Currently, transactions can be simulated before signing, combined with real-time threat intelligence to identify and flag high-risk call data. Actively adopting multi-party secure computation (which splits private keys into multiple shards, never reassembling them into a complete private key) is expected to become a safer alternative than smart contracts.
In a recent series of cryptocurrency hacking incidents, attackers frequently manipulated interfaces to induce management personnel to mistakenly authorize malicious transfers. Of the 75 attacks that have occurred this year, over 80% of the stolen assets originated from so-called infrastructure vulnerabilities, with single-instance losses far exceeding other types of attacks, averaging ten times higher.

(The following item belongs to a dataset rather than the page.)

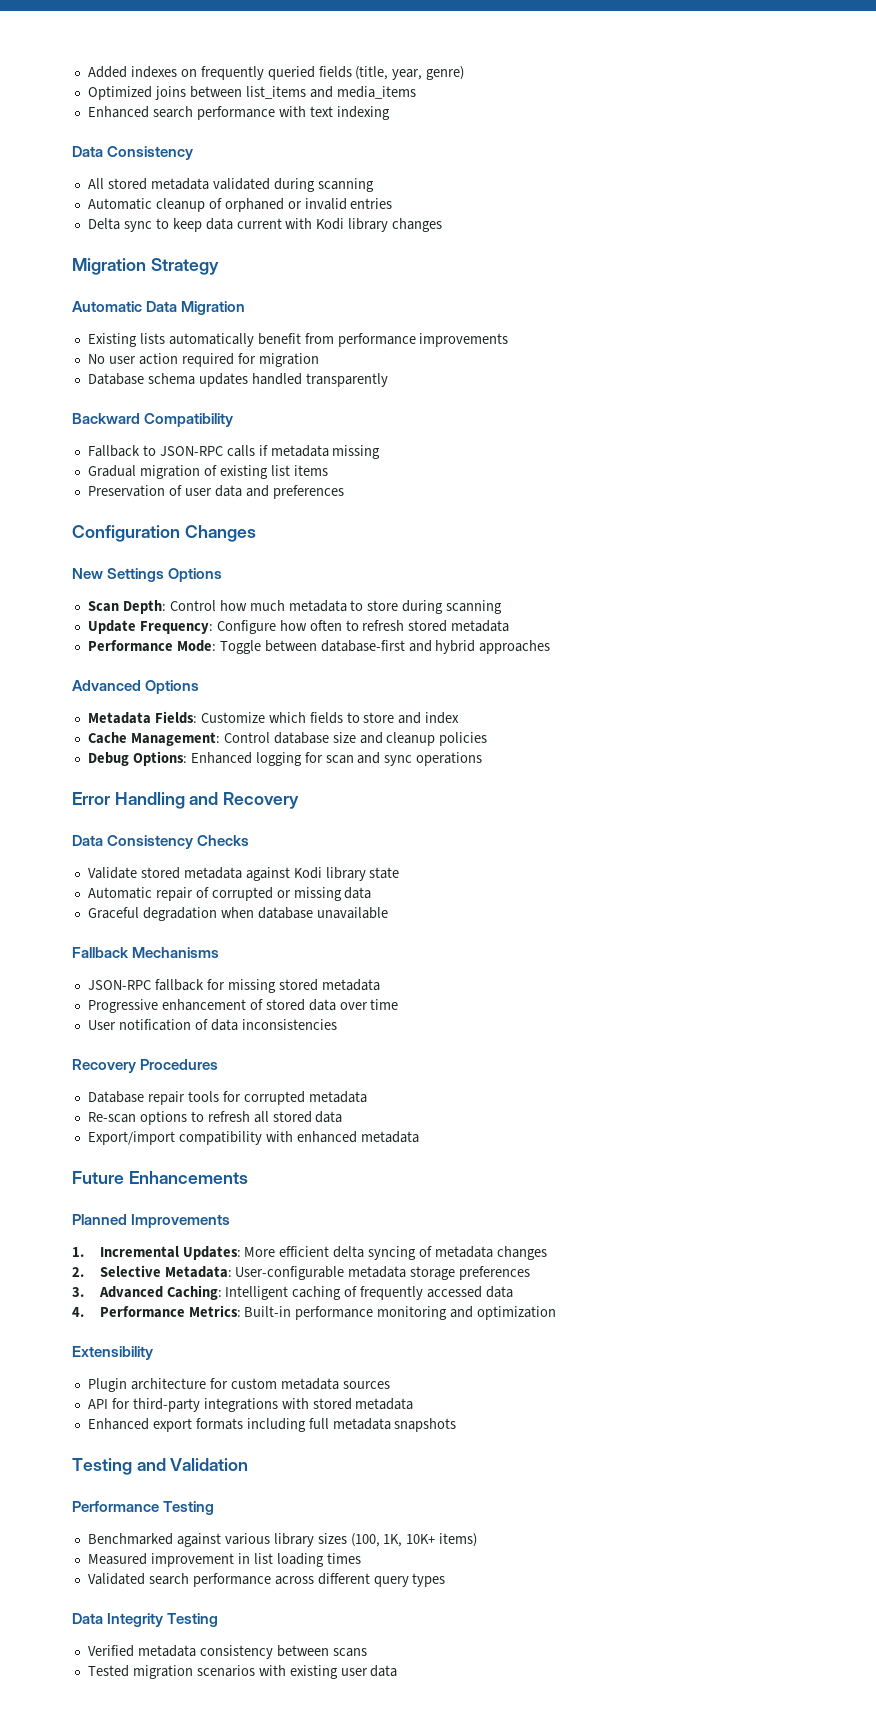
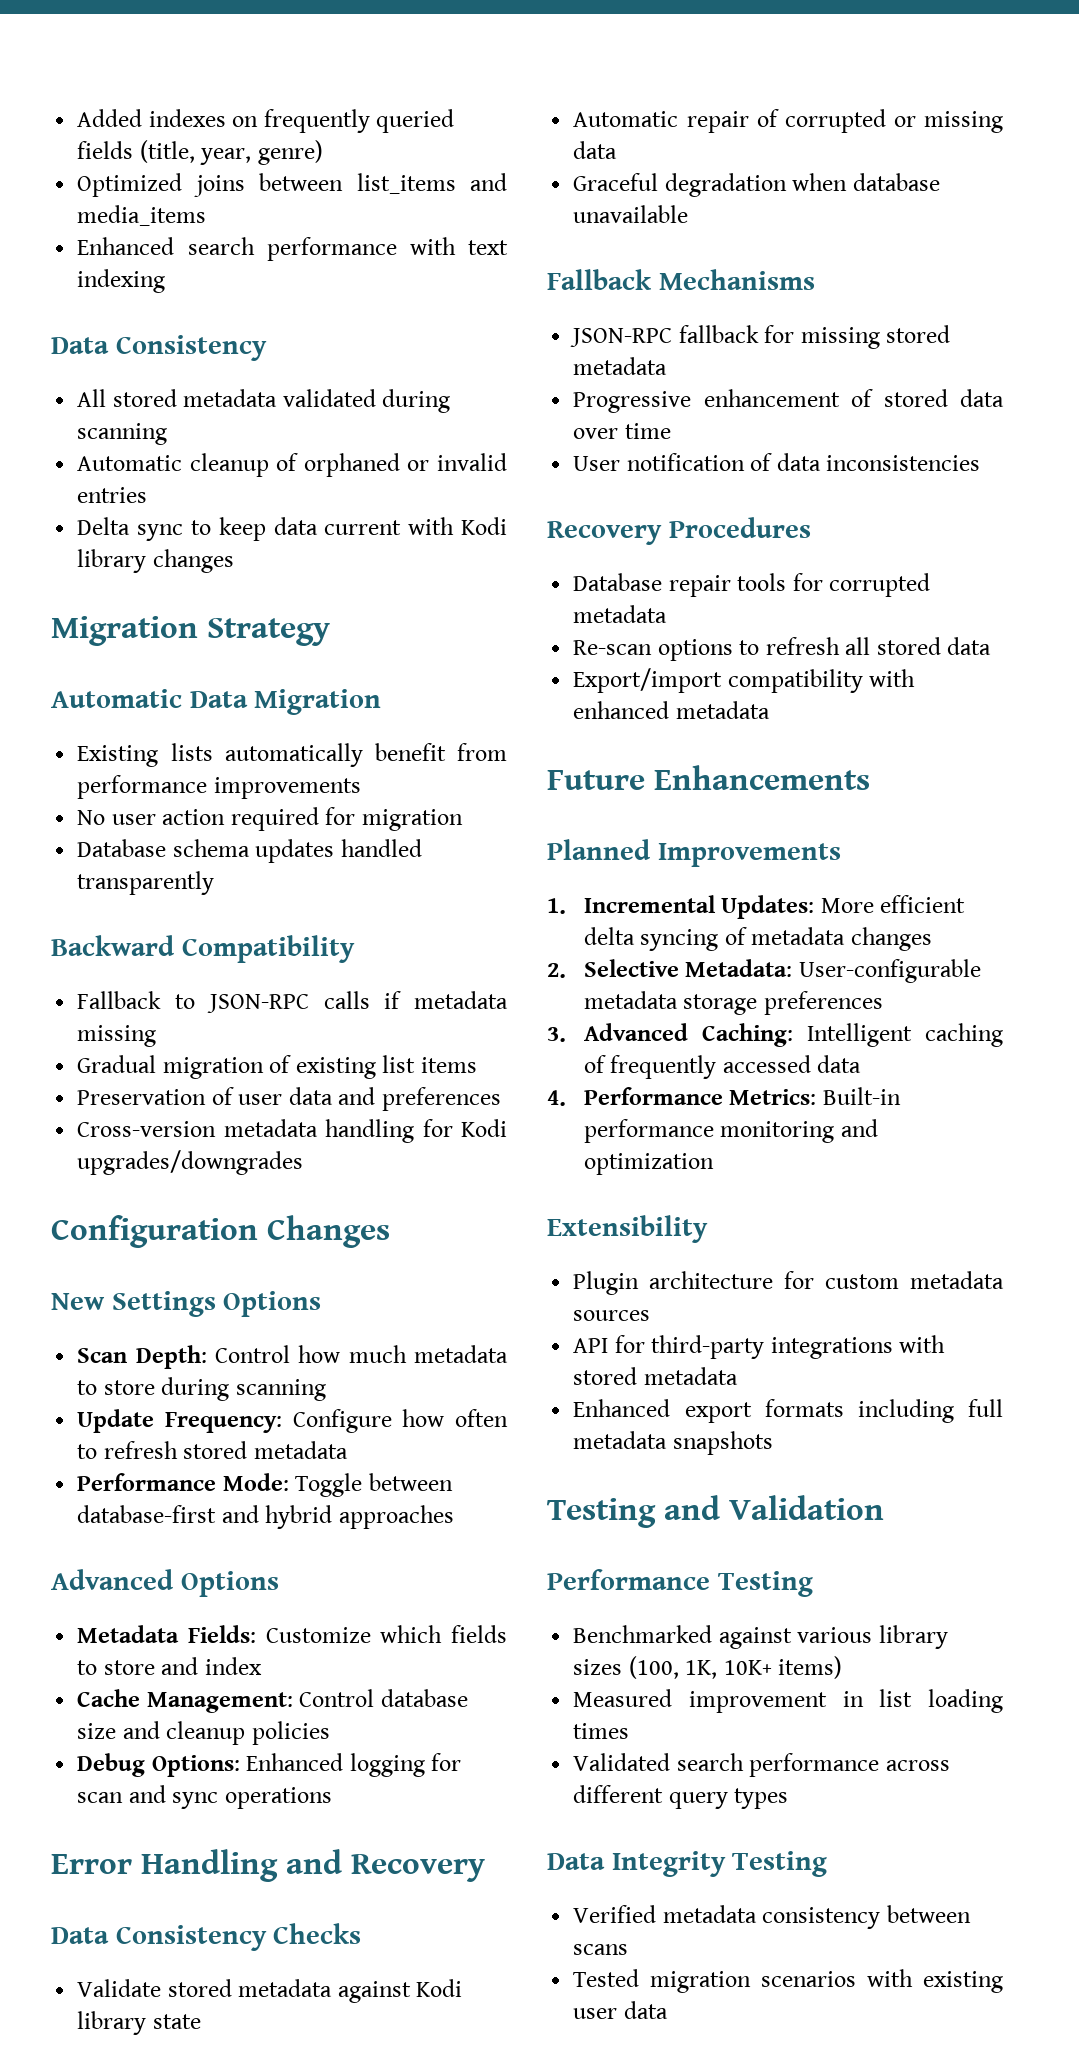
+ Cross-version metadata handling for Kodi upgrades/downgrades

It is evident that hacking attacks are gradually showing a clear pattern. If centralized exchanges (CEX) do not timely adjust their response measures in the face of established threats, it will be increasingly unacceptable.

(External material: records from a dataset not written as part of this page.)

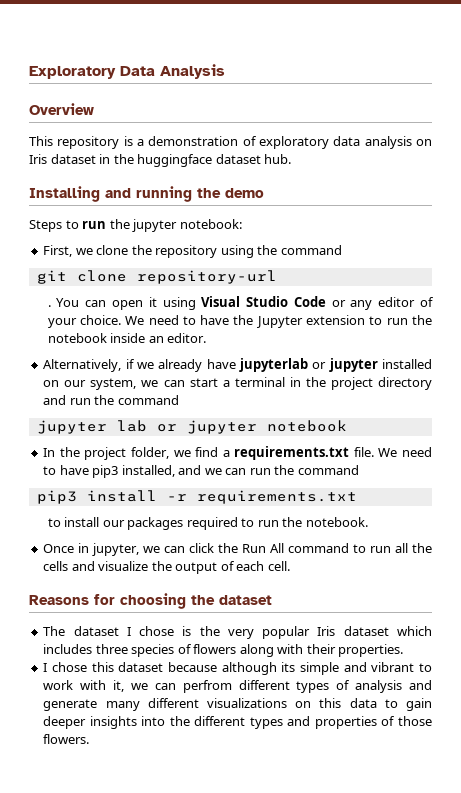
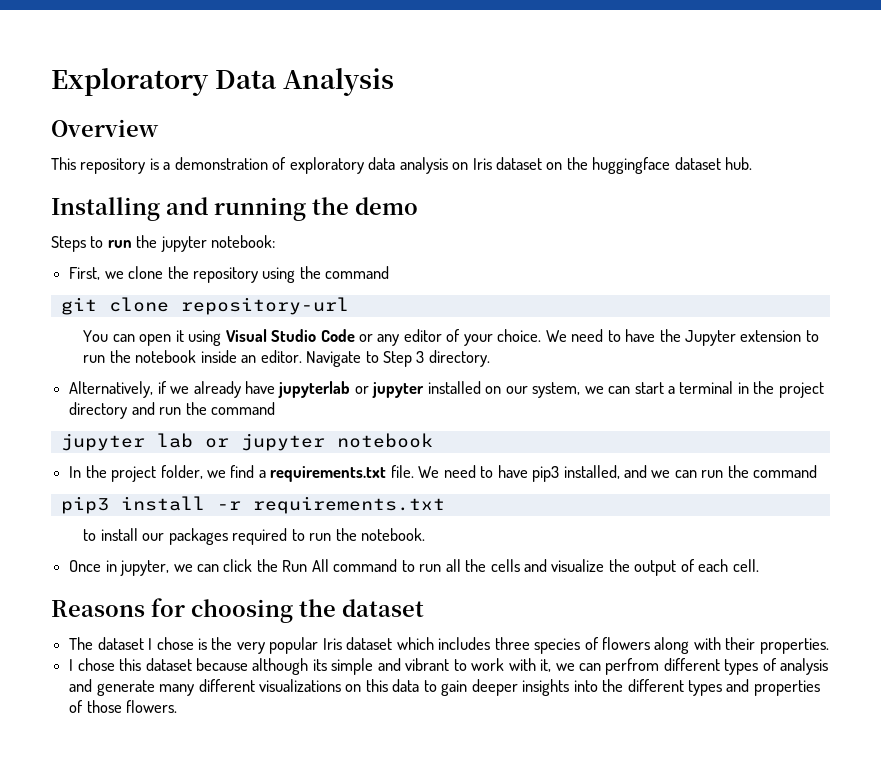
- This repository is a demonstration of exploratory data analysis on Iris dataset in the huggingface dataset hub.
+ This repository is a demonstration of exploratory data analysis on Iris dataset on the huggingface dataset hub.
- .
+ Navigate to Step 3 directory.

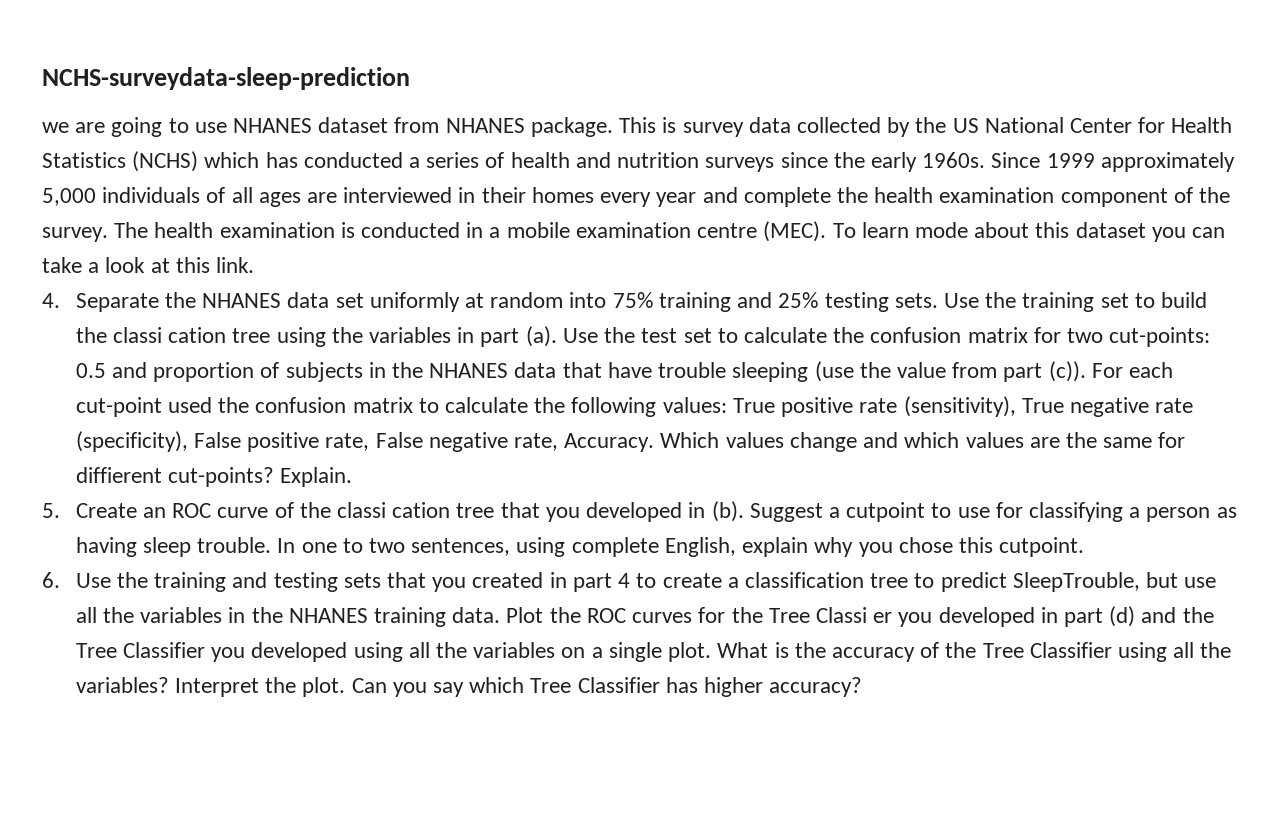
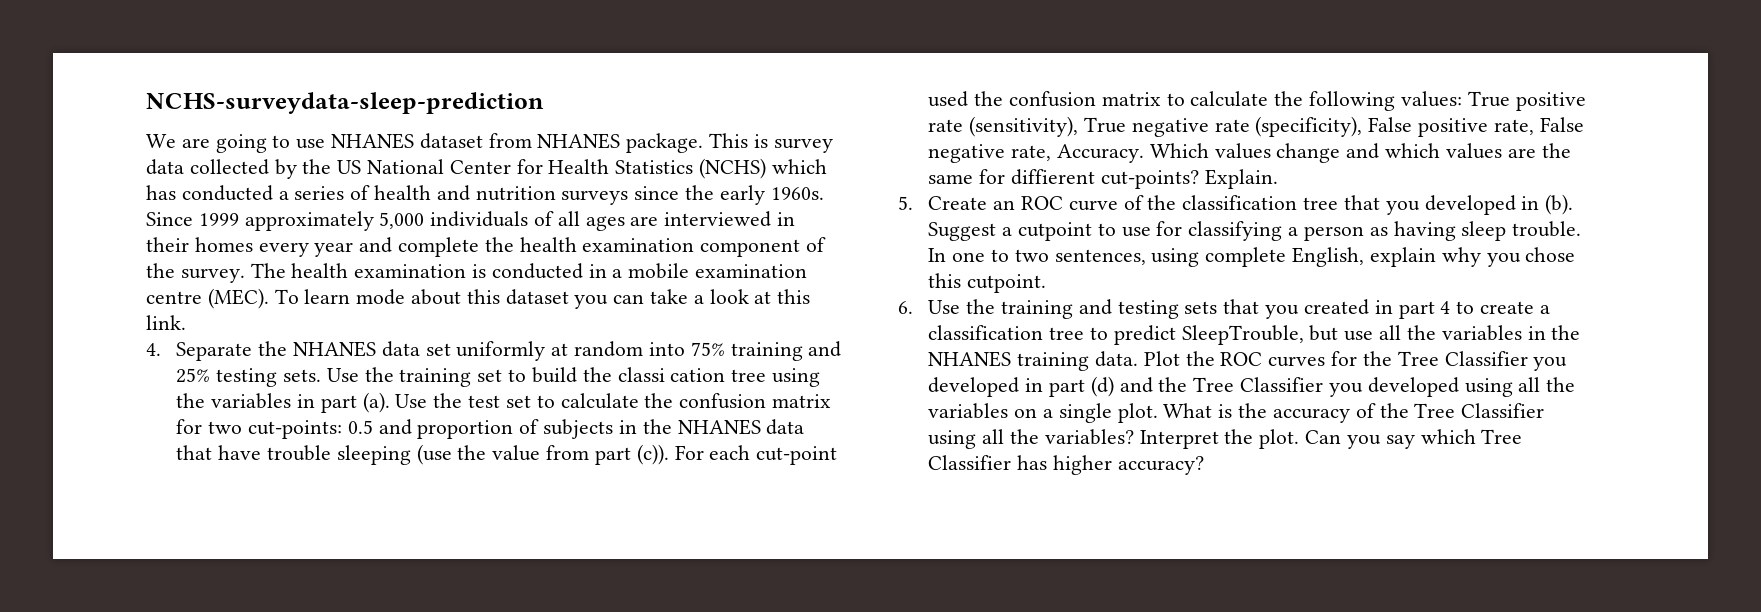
- we are going to use NHANES dataset from NHANES package.
+ We are going to use NHANES dataset from NHANES package.
- 5. Create an ROC curve of the classi cation tree that you developed in (b).
+ 5. Create an ROC curve of the classification tree that you developed in (b).
- Plot the ROC curves for the Tree Classi er you developed in part (d) and the Tree Classifier you developed using all the variables on a single plot.
+ Plot the ROC curves for the Tree Classifier you developed in part (d) and the Tree Classifier you developed using all the variables on a single plot.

First, it must be made difficult for hackers to view exchanges as "personal piggy banks" that they can access at will; strong security measures must be implemented to completely block various attack paths. At the same time, when hackers attempt to transfer illegal funds through decentralized platforms, relevant systems also urgently need to achieve critical improvements.
Bybit CEO Ben Zhou's frustration was evident when he tried to freeze the stolen ETH in February of this year. Blockchain analysis showed that the funds were split into hundreds of transactions across numerous wallets—$14 billion was divided into countless tiny fragments. In the podcast When Shift Happens, he mentioned that he had tried to contact relevant platforms, but by the time he received a response, the assets had already been transferred elsewhere.

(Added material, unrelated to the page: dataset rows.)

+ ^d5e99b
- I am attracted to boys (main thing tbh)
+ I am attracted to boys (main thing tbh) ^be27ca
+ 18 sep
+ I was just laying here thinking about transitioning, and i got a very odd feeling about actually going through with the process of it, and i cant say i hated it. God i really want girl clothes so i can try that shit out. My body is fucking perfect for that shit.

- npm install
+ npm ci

This is precisely why DeFi protocols must intensify their efforts to prevent hackers from exploiting infrastructure. Combining risk intelligence, transaction monitoring, wallet screening, and risk management software can effectively play a role while ensuring that decentralized principles are not compromised.
Some solutions employ 24/7 real-time intelligent monitoring, while others introduce human intelligence to ensure a quick response to emergencies. When combined with a multi-task risk management dashboard tailored for DeFi, these technologies can monitor and screen interactions and transactions, instantly identify suspicious addresses, monitor wallet partitions, and dynamically manage based on real-time risk scores.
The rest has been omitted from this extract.